• [TASK STATEMENT]
Please write out all the entries exactly, without the pictures.

• [GIVEN INFORMATION]
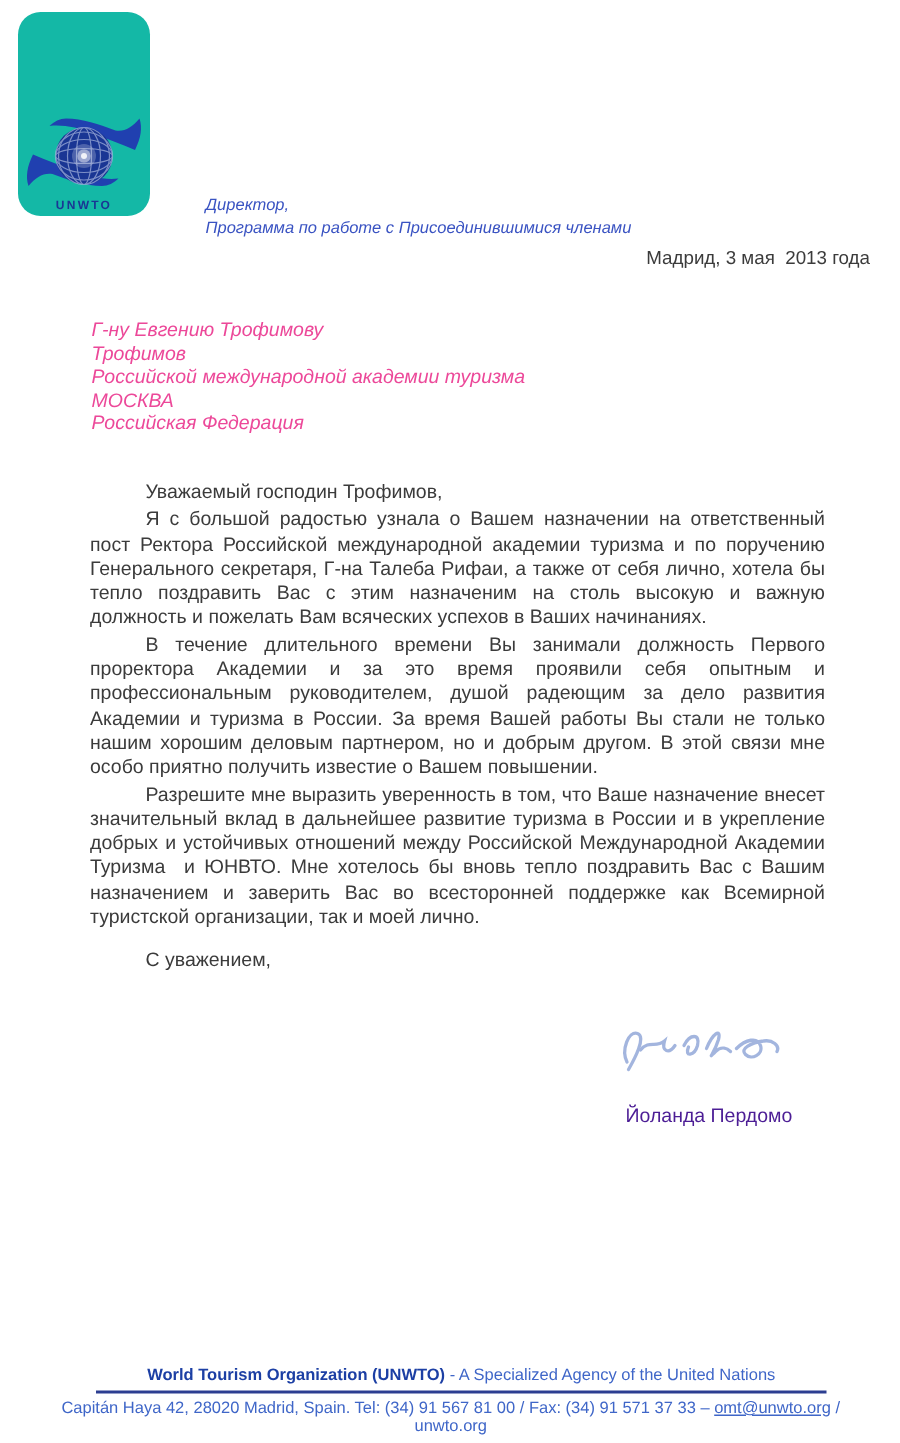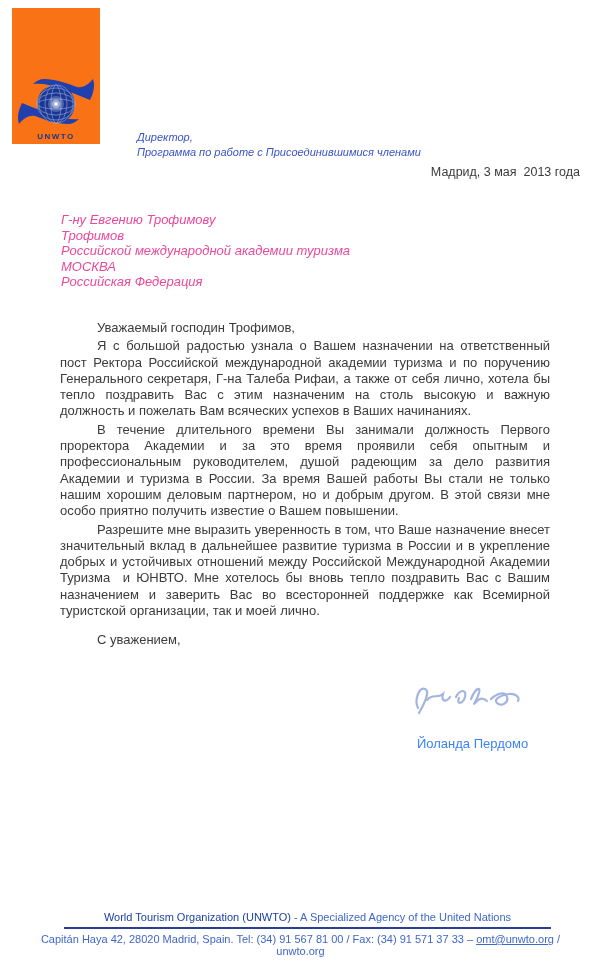--- a/index.html
+++ b/index.html
@@ -11,7 +11,8 @@
   }
   .letterhead-box {
     position:absolute; left:12px; top:8px; width:88px; height:136px;
-    background:#f97316;
+    background:#14b8a6;
+    border-radius:15px;
   }
   .dept {
     position:absolute; left:137px; top:110px;

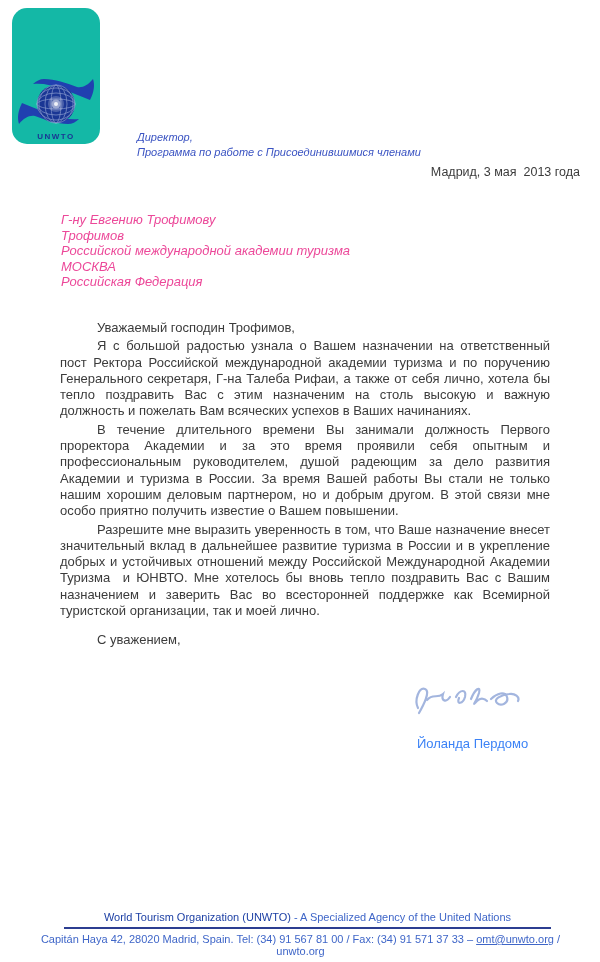--- a/index.html
+++ b/index.html
@@ -36,7 +36,7 @@
   }
   .closing { margin-top:13px; margin-left:37px; }
   .signature-wrap { position:absolute; left:410px; top:680px; width:118px; height:40px; }
-  .signer-name { position:absolute; left:417px; top:736px; font-size:13px; color:#3b82f6; }
+  .signer-name { position:absolute; left:417px; top:736px; font-size:13px; color:#4c1d95; }
   .footer-org {
     position:absolute; left:64px; top:911px; width:487px;
     text-align:center; font-size:11px; color:#3f66c8;

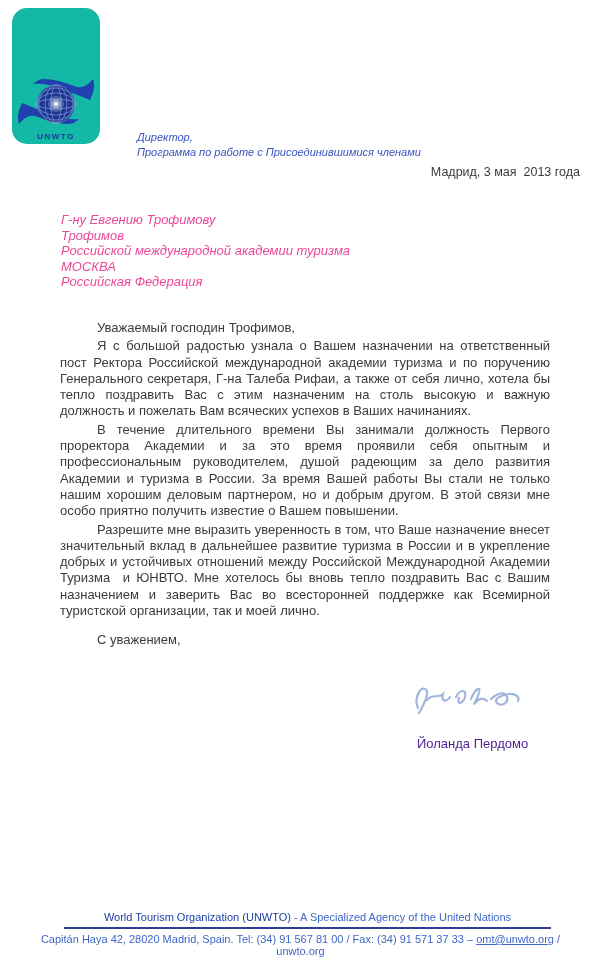--- a/index.html
+++ b/index.html
@@ -41,7 +41,7 @@
     position:absolute; left:64px; top:911px; width:487px;
     text-align:center; font-size:11px; color:#3f66c8;
   }
-  .footer-org .org-bold { font-weight:normal; color:#1c3fa4;margin-top:28px; }
+  .footer-org .org-bold { font-weight:bold; color:#1c3fa4;margin-top:28px; }
   .footer-rule {
     position:absolute; left:64px; top:927px; width:487px; height:2px;
     background:#2c3e91;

• [EXERCISE RESULT]
--- a/index.html
+++ b/index.html
@@ -11,7 +11,8 @@
   }
   .letterhead-box {
     position:absolute; left:12px; top:8px; width:88px; height:136px;
-    background:#f97316;
+    background:#14b8a6;
+    border-radius:15px;
   }
   .dept {
     position:absolute; left:137px; top:110px;

--- a/index.html
+++ b/index.html
@@ -36,7 +36,7 @@
   }
   .closing { margin-top:13px; margin-left:37px; }
   .signature-wrap { position:absolute; left:410px; top:680px; width:118px; height:40px; }
-  .signer-name { position:absolute; left:417px; top:736px; font-size:13px; color:#3b82f6; }
+  .signer-name { position:absolute; left:417px; top:736px; font-size:13px; color:#4c1d95; }
   .footer-org {
     position:absolute; left:64px; top:911px; width:487px;
     text-align:center; font-size:11px; color:#3f66c8;

--- a/index.html
+++ b/index.html
@@ -41,7 +41,7 @@
     position:absolute; left:64px; top:911px; width:487px;
     text-align:center; font-size:11px; color:#3f66c8;
   }
-  .footer-org .org-bold { font-weight:normal; color:#1c3fa4;margin-top:28px; }
+  .footer-org .org-bold { font-weight:bold; color:#1c3fa4;margin-top:28px; }
   .footer-rule {
     position:absolute; left:64px; top:927px; width:487px; height:2px;
     background:#2c3e91;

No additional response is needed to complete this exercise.